MWAA: Timeout on googleapiclient Connection

0

We are experiencing timeout issue when connecting to Google Sheets, specifically using googleapiclient. The code has been working, but after some new deployment, we start getting this error. Even we roll back the changes, this error still persists.

We setup airflow running on MWAA Airflow 2.6.3, and build dependencies with python WHL file. We tried installing requirements from Python Package Index but it got timeout error WARNING: requirements.txt installation timed out after 9 minutes. Some requirements may not have installed. and DAGs are broken.

Airflow is able to connect to other 3rd party services (Jira, other services, etc.), but DAGs connecting to Google Sheet API are having issues.

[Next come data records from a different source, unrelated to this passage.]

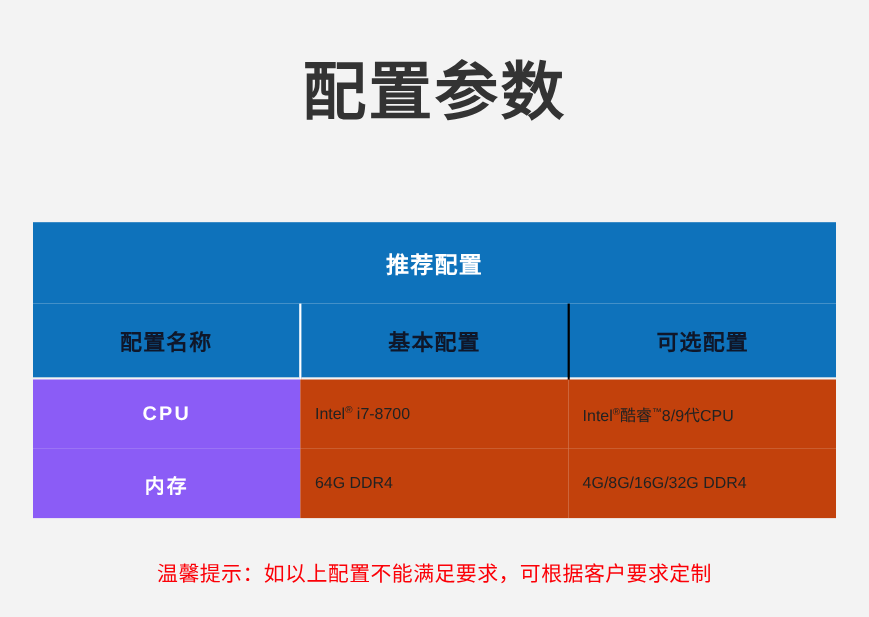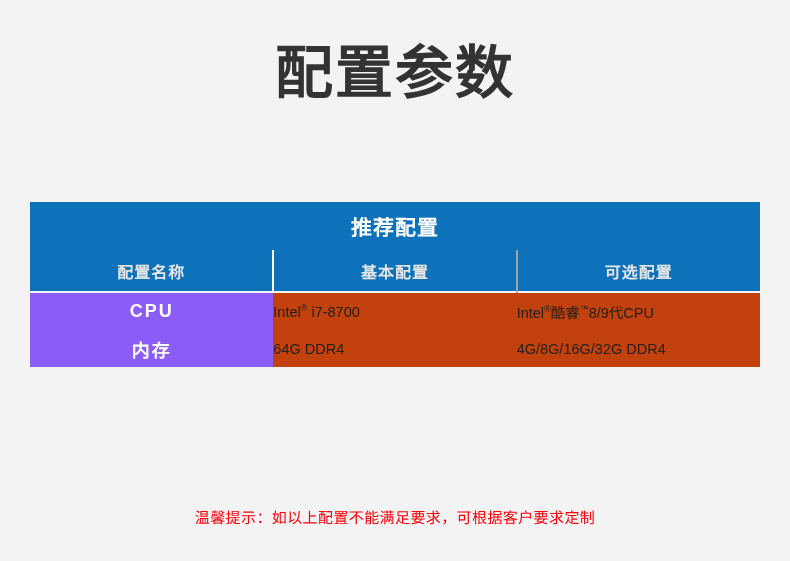"配置参数" .page-title { top: 40px -> 52px }
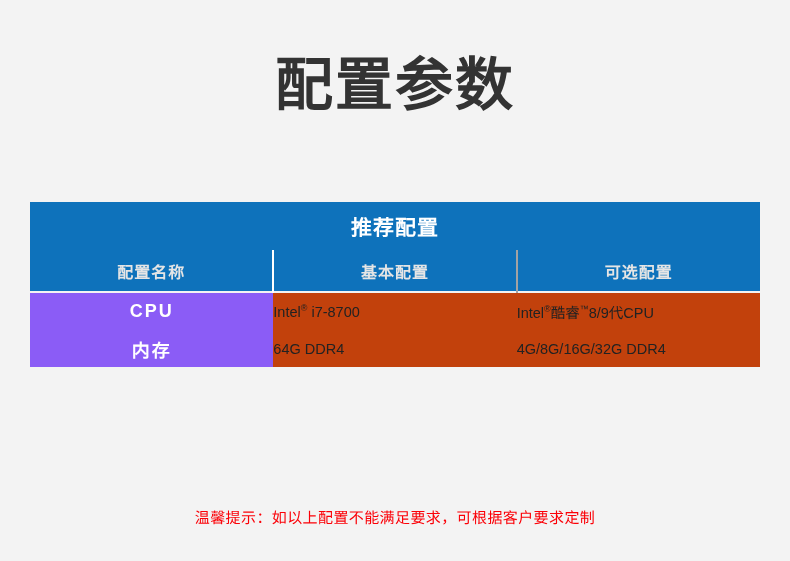"推荐配置" .spec-table td, .spec-table th { padding: 0 -> 13px }
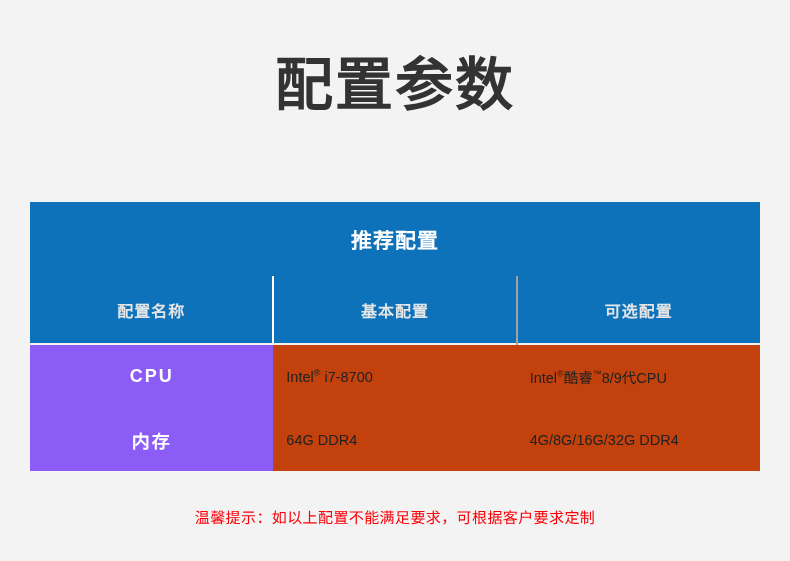"配置名称" .col-head { color: #e5e5e5 -> #0f172a; font-size: 16px -> 20px }
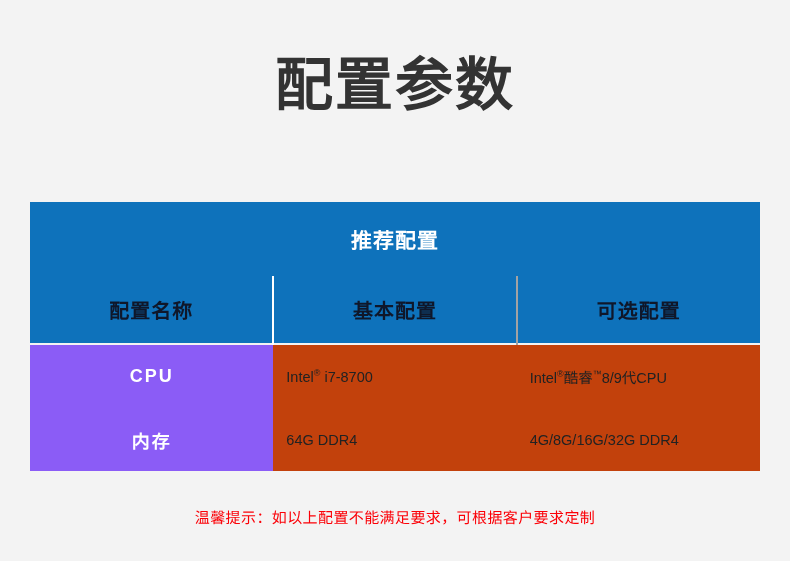"基本配置" .col-head.sep-right { border-right: 2px solid #a3a3a3 -> 2px solid #000000 }
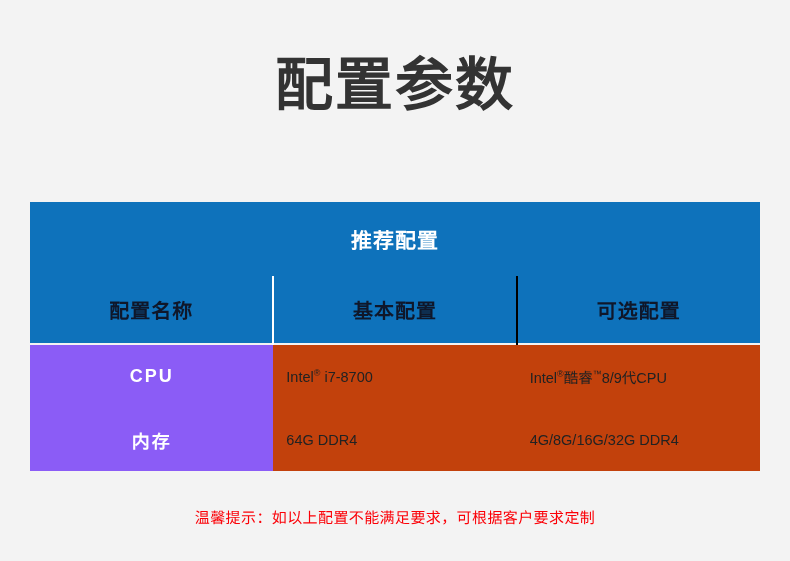"温馨提示：如以上配置不能满足要求，可根据客户要求定制" .footer-note { font-size: 15px -> 19px }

Please share any solution or possible place we can look to resolve the issue. Thanks.

Code Snippet

from googleapiclient.discovery import build

service = getattr(build(
    serviceName='sheets',
    version='v4',
    credentials=<credentials>), spreadsheets)()
service.get(spreadsheetId=<spreadsheet_id>).execute()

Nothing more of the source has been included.